● **MATERIAL PROVIDED**
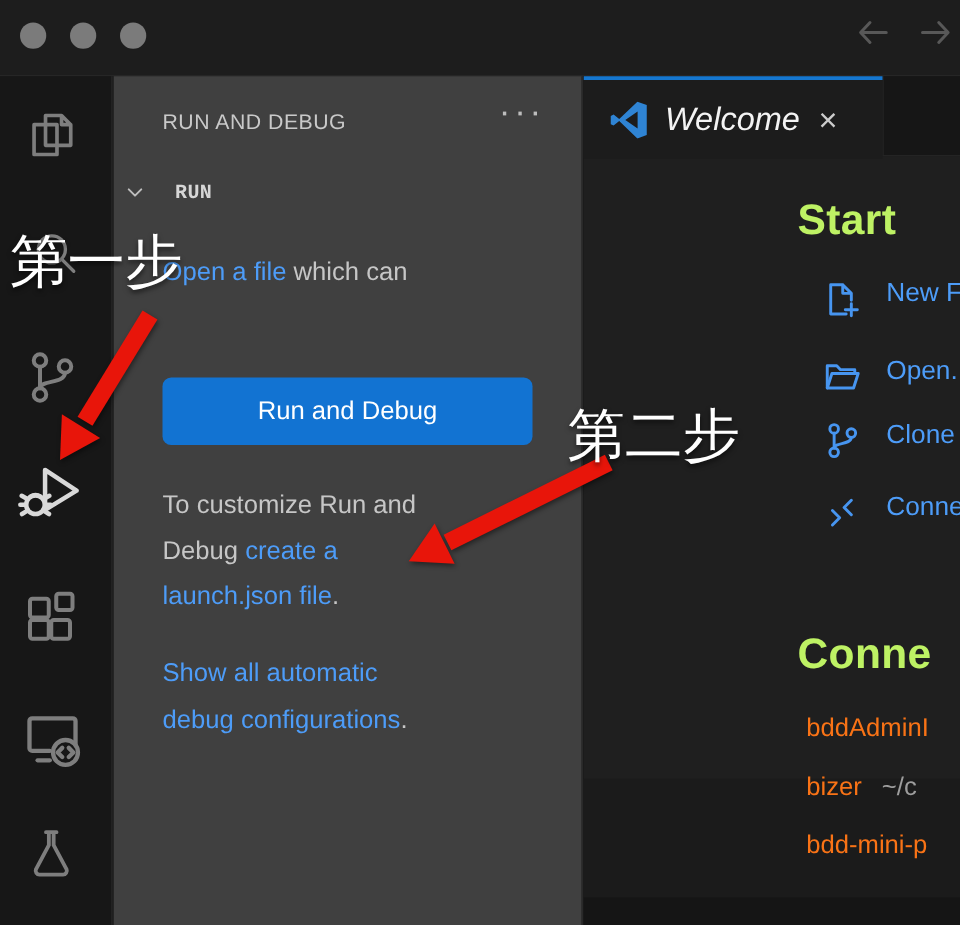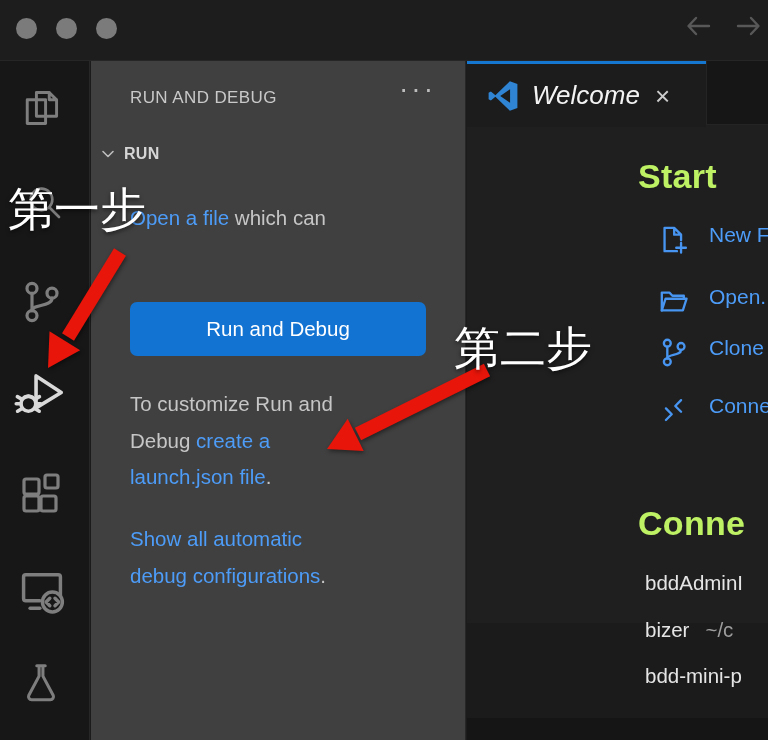--- a/index.html
+++ b/index.html
@@ -27,7 +27,7 @@
   .sb-title{position:absolute;left:39px;top:27px;font-size:17px;color:#c9c9c9;letter-spacing:.4px;}
   .sb-ellipsis{position:absolute;left:308px;top:14px;font-size:28px;color:#bdbdbd;
                letter-spacing:3px;cursor:pointer;line-height:28px;}
-  .sb-run-row{position:absolute;left:9px;top:84px;display:flex;align-items:center;gap:8px;cursor:pointer;}
+  .sb-run-row{position:absolute;left:9px;top:84px;display:flex;align-items:center;gap:24px;cursor:pointer;font-family:Liberation Mono, monospace;}
   .sb-run-row svg{width:16px;height:16px;fill:none;stroke:#bdbdbd;stroke-width:1.6;
                   stroke-linecap:round;stroke-linejoin:round;}
   .sb-run-label{font-size:16px;font-weight:bold;color:#d6d6d6;letter-spacing:.3px;}

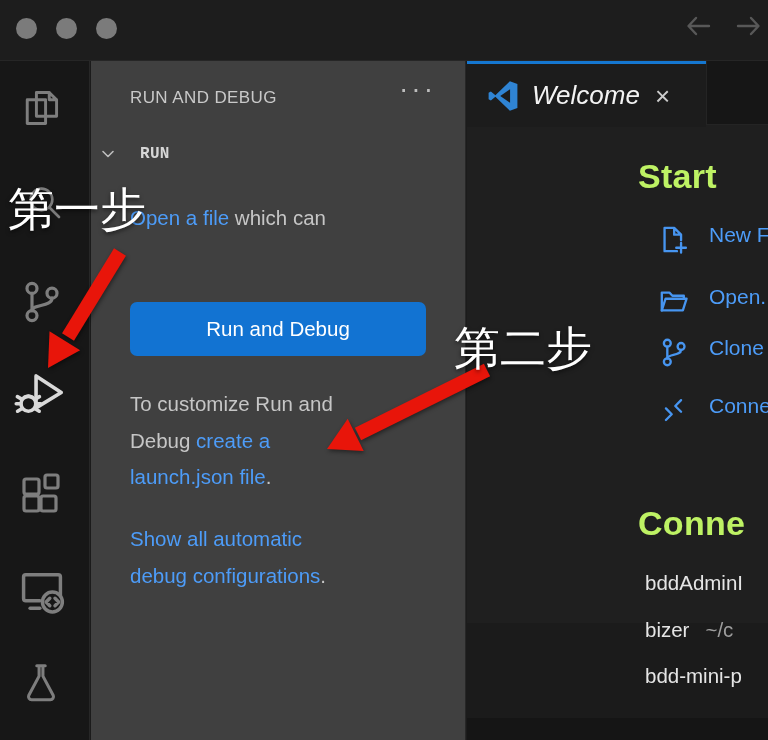--- a/index.html
+++ b/index.html
@@ -54,7 +54,7 @@
                   stroke-linecap:round;stroke-linejoin:round;}
   .start-item .lbl{font-size:21px;color:#4d9cf8;}
   .recent-item{position:absolute;left:178px;height:30px;font-size:20.5px;white-space:nowrap;cursor:pointer;}
-  .recent-item .nm{color:#e5e5e5;}
+  .recent-item .nm{color:#f97316;}
   .recent-item .pth{color:#9d9d9d;margin-left:16px;}
   .ed-bottom{position:absolute;left:0;top:657px;width:301px;height:22px;background:#151515;z-index:5;}
 

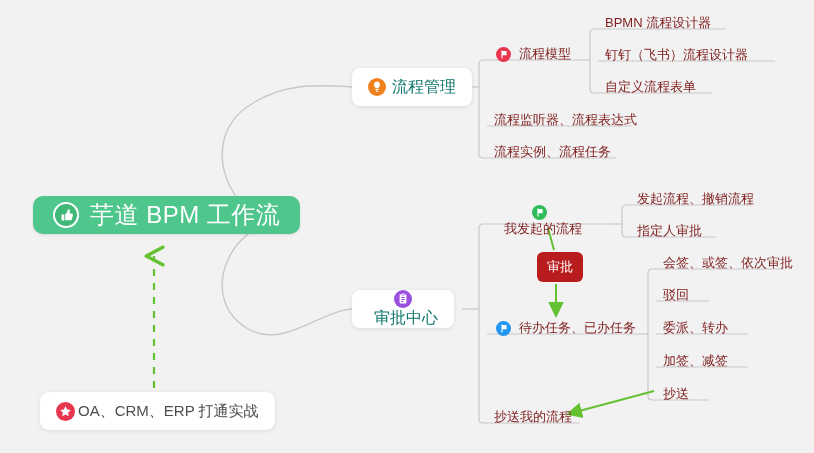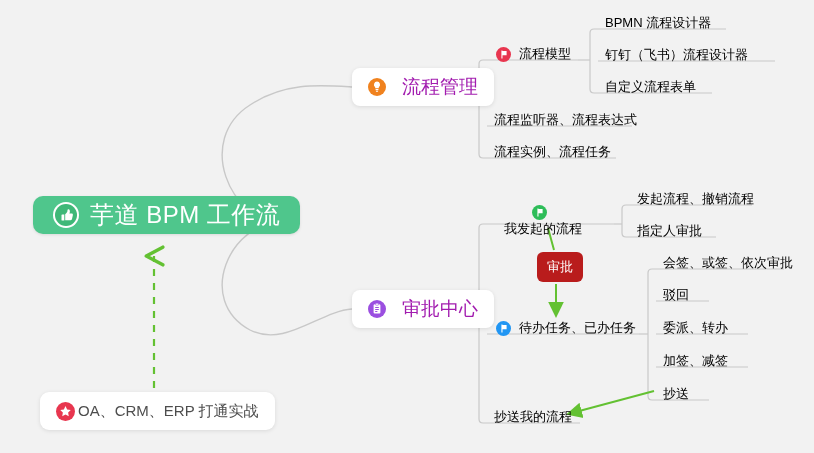--- a/index.html
+++ b/index.html
@@ -84,7 +84,7 @@
 
   
   .text-node {
-    color: #000000;
+    color: #7f1d1d;
     font-size: 13px;
     height: 26px;
     padding: 0 7px;

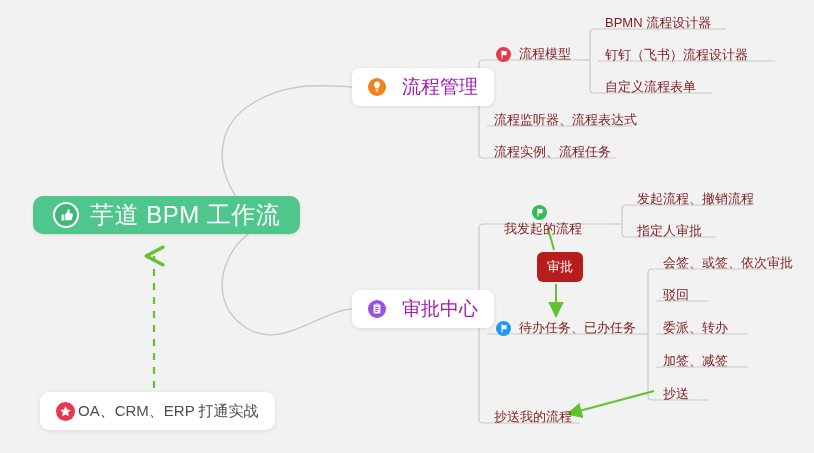--- a/index.html
+++ b/index.html
@@ -63,9 +63,9 @@
     box-shadow: 0 1px 4px rgba(0,0,0,0.10);
   }
   .card-label {
-    color: #a21caf;
-    font-size: 19px;
-    margin-left: 16px;
+    color: #0f766e;
+    font-size: 16px;
+    margin-left: 6px;
   }
 
   

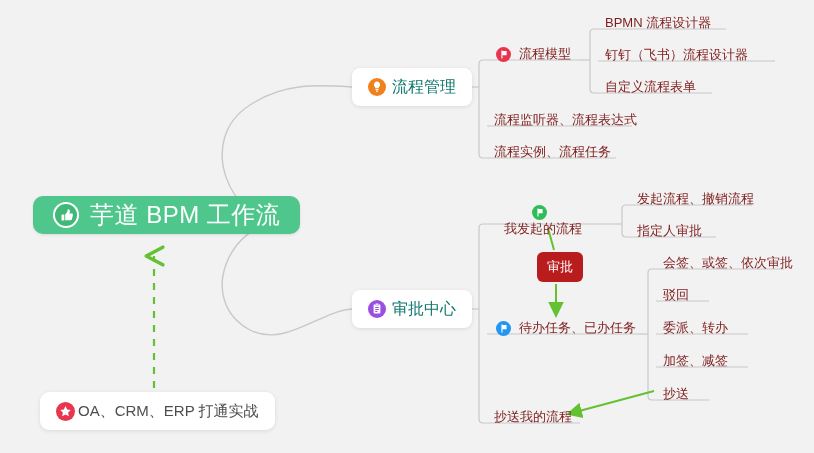--- a/index.html
+++ b/index.html
@@ -231,7 +231,7 @@
     <span class="tn-label">流程实例、流程任务</span>
   </div>
 
-  <div class="node card-node" style="left:352px; top:290px;">
+  <div class="node card-node" style="left:352px; top:290px;flex-direction:column;">
     <span class="icon">
       <svg width="18" height="18" viewBox="0 0 18 18">
         <circle cx="9" cy="9" r="9" fill="#9b4fe0"></circle>

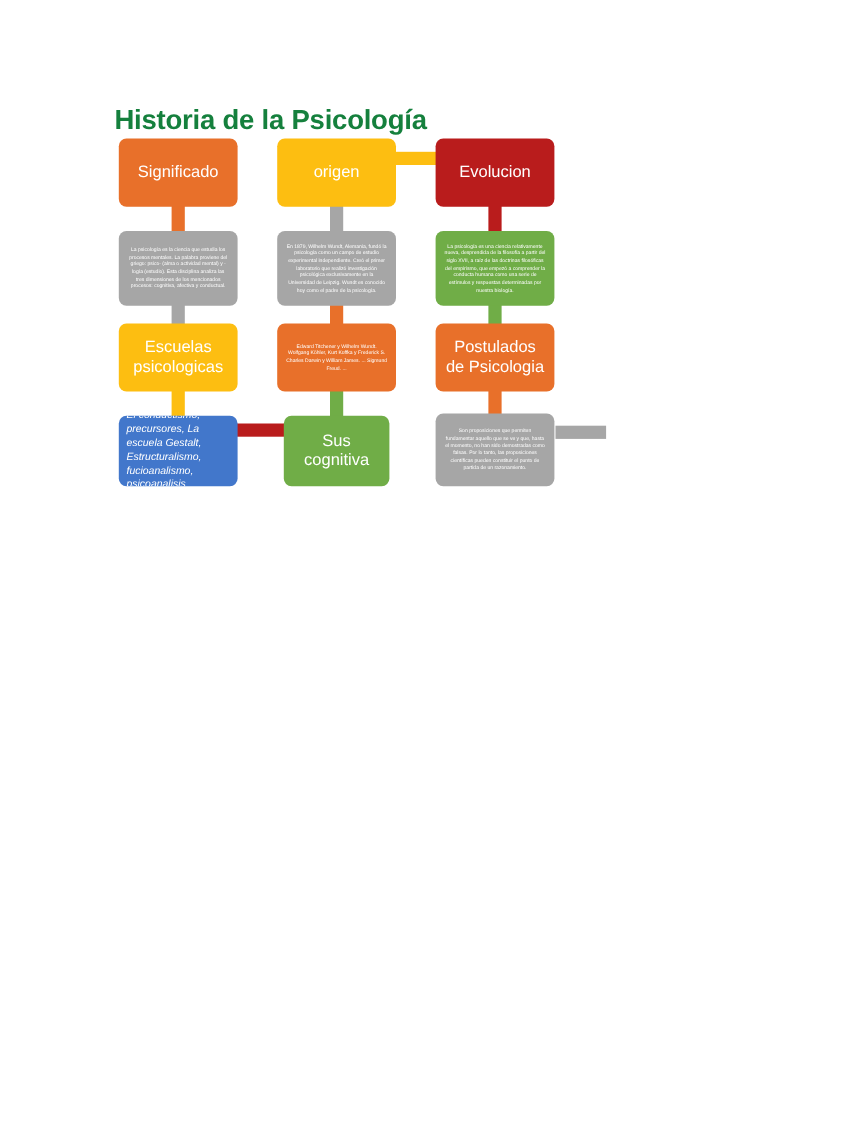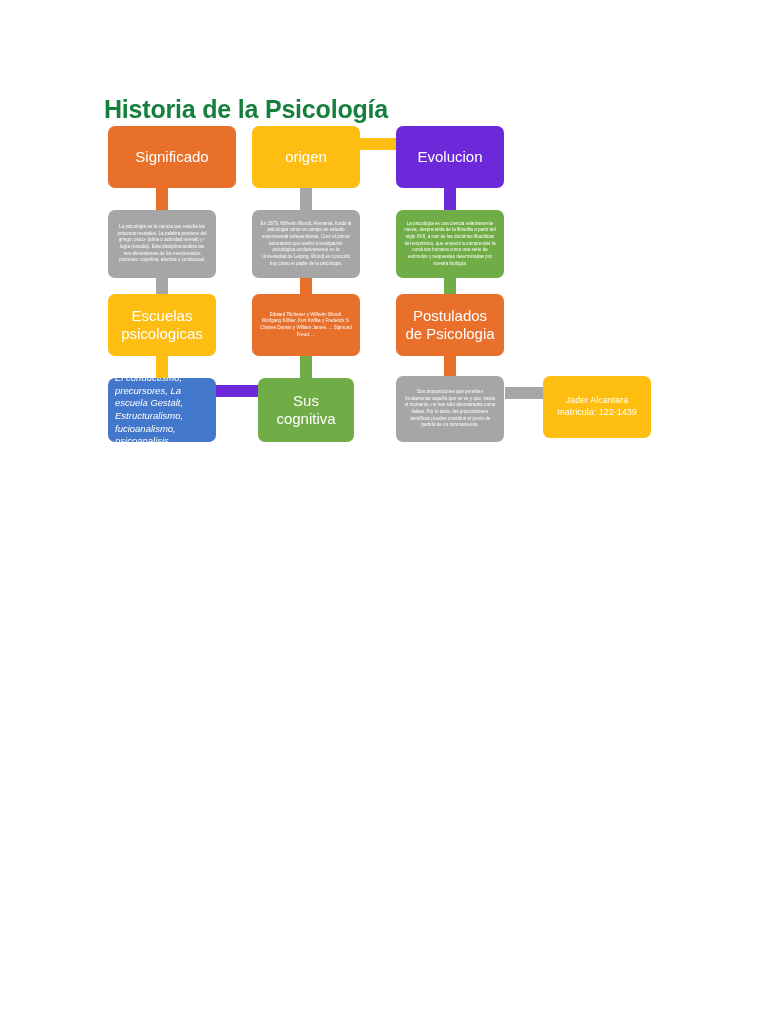--- a/index.html
+++ b/index.html
@@ -99,7 +99,7 @@
   <div class="connector c-blue" style="left:212px; top:385px; width:52px; height:12px;"></div>
   <div class="connector c-gray" style="left:505px; top:387px; width:46px; height:12px;"></div>
 
-  <div class="node big c-orange" style="left:108px; top:126px; width:128px; height:62px;">
+  <div class="node big c-orange" style="left:108px; top:126px; width:108px; height:62px;">
     <span>Significado</span>
   </div>
 

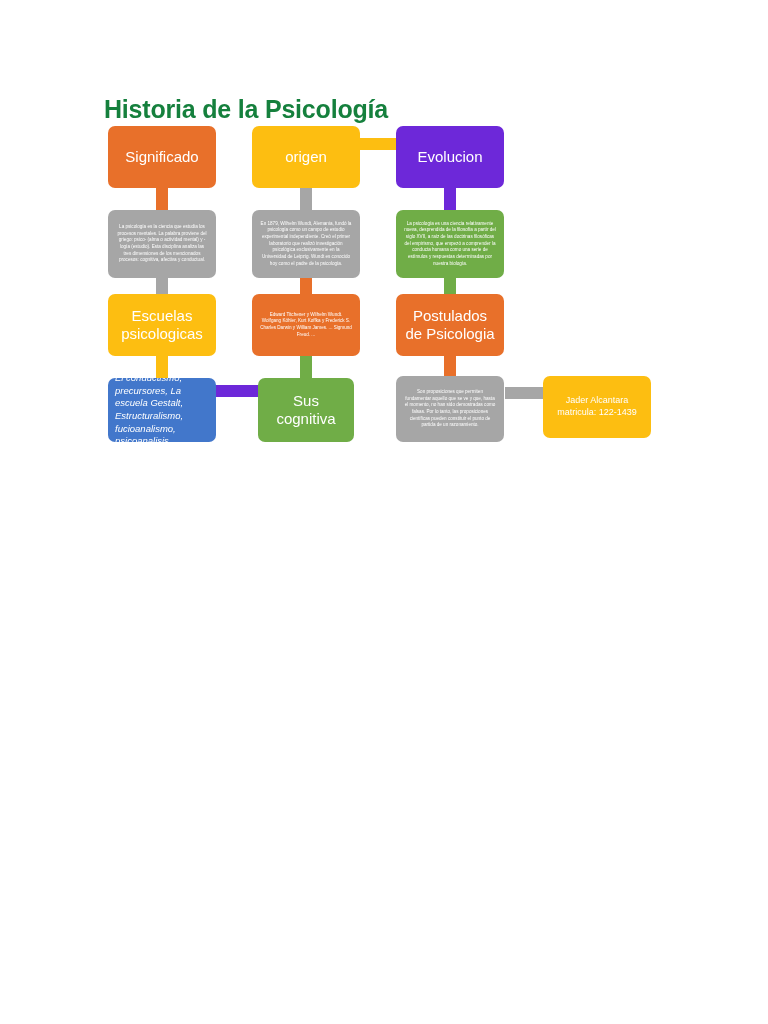--- a/index.html
+++ b/index.html
@@ -70,7 +70,7 @@
   }
   .c-orange  { background: #E8702A; }
   .c-yellow  { background: #FDBE11; }
-  .c-blue    { background: #6d28d9; }
+  .c-blue    { background: #b91c1c; }
   .c-blue2   { background: #4277CB; }
   .c-green   { background: #70AD47; }
   .c-gray    { background: #A6A6A6; }

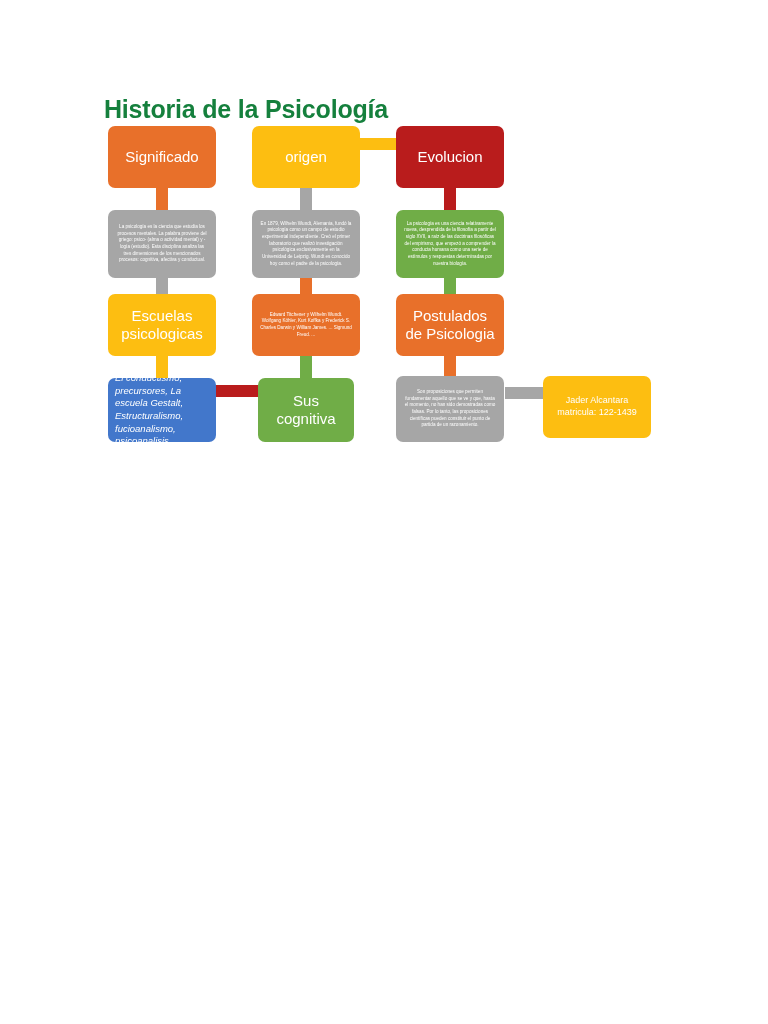--- a/index.html
+++ b/index.html
@@ -147,9 +147,6 @@
     <span>Son proposiciones que permiten fundamentar aquello que se ve y que, hasta el momento, no han sido demostradas como falsas. Por lo tanto, las proposiciones científicas pueden constituir el punto de partida de un razonamiento.</span>
   </div>
 
-  <div class="node medium c-yellow" style="left:543px; top:376px; width:108px; height:62px;">
-    <span>Jader Alcantara matricula: 122-1439</span>
-  </div>
 
 </div>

● **WHAT THE TASK REQUIRES**
Output the material above exactly, without pictures.

● **TASK SOLUTION**
--- a/index.html
+++ b/index.html
@@ -27,7 +27,7 @@
   .sb-title{position:absolute;left:39px;top:27px;font-size:17px;color:#c9c9c9;letter-spacing:.4px;}
   .sb-ellipsis{position:absolute;left:308px;top:14px;font-size:28px;color:#bdbdbd;
                letter-spacing:3px;cursor:pointer;line-height:28px;}
-  .sb-run-row{position:absolute;left:9px;top:84px;display:flex;align-items:center;gap:8px;cursor:pointer;}
+  .sb-run-row{position:absolute;left:9px;top:84px;display:flex;align-items:center;gap:24px;cursor:pointer;font-family:Liberation Mono, monospace;}
   .sb-run-row svg{width:16px;height:16px;fill:none;stroke:#bdbdbd;stroke-width:1.6;
                   stroke-linecap:round;stroke-linejoin:round;}
   .sb-run-label{font-size:16px;font-weight:bold;color:#d6d6d6;letter-spacing:.3px;}

--- a/index.html
+++ b/index.html
@@ -54,7 +54,7 @@
                   stroke-linecap:round;stroke-linejoin:round;}
   .start-item .lbl{font-size:21px;color:#4d9cf8;}
   .recent-item{position:absolute;left:178px;height:30px;font-size:20.5px;white-space:nowrap;cursor:pointer;}
-  .recent-item .nm{color:#e5e5e5;}
+  .recent-item .nm{color:#f97316;}
   .recent-item .pth{color:#9d9d9d;margin-left:16px;}
   .ed-bottom{position:absolute;left:0;top:657px;width:301px;height:22px;background:#151515;z-index:5;}
 

--- a/index.html
+++ b/index.html
@@ -84,7 +84,7 @@
 
   
   .text-node {
-    color: #000000;
+    color: #7f1d1d;
     font-size: 13px;
     height: 26px;
     padding: 0 7px;

--- a/index.html
+++ b/index.html
@@ -63,9 +63,9 @@
     box-shadow: 0 1px 4px rgba(0,0,0,0.10);
   }
   .card-label {
-    color: #a21caf;
-    font-size: 19px;
-    margin-left: 16px;
+    color: #0f766e;
+    font-size: 16px;
+    margin-left: 6px;
   }
 
   

--- a/index.html
+++ b/index.html
@@ -231,7 +231,7 @@
     <span class="tn-label">流程实例、流程任务</span>
   </div>
 
-  <div class="node card-node" style="left:352px; top:290px;">
+  <div class="node card-node" style="left:352px; top:290px;flex-direction:column;">
     <span class="icon">
       <svg width="18" height="18" viewBox="0 0 18 18">
         <circle cx="9" cy="9" r="9" fill="#9b4fe0"></circle>

--- a/index.html
+++ b/index.html
@@ -99,7 +99,7 @@
   <div class="connector c-blue" style="left:212px; top:385px; width:52px; height:12px;"></div>
   <div class="connector c-gray" style="left:505px; top:387px; width:46px; height:12px;"></div>
 
-  <div class="node big c-orange" style="left:108px; top:126px; width:128px; height:62px;">
+  <div class="node big c-orange" style="left:108px; top:126px; width:108px; height:62px;">
     <span>Significado</span>
   </div>
 

--- a/index.html
+++ b/index.html
@@ -70,7 +70,7 @@
   }
   .c-orange  { background: #E8702A; }
   .c-yellow  { background: #FDBE11; }
-  .c-blue    { background: #6d28d9; }
+  .c-blue    { background: #b91c1c; }
   .c-blue2   { background: #4277CB; }
   .c-green   { background: #70AD47; }
   .c-gray    { background: #A6A6A6; }

--- a/index.html
+++ b/index.html
@@ -147,9 +147,6 @@
     <span>Son proposiciones que permiten fundamentar aquello que se ve y que, hasta el momento, no han sido demostradas como falsas. Por lo tanto, las proposiciones científicas pueden constituir el punto de partida de un razonamiento.</span>
   </div>
 
-  <div class="node medium c-yellow" style="left:543px; top:376px; width:108px; height:62px;">
-    <span>Jader Alcantara matricula: 122-1439</span>
-  </div>
 
 </div>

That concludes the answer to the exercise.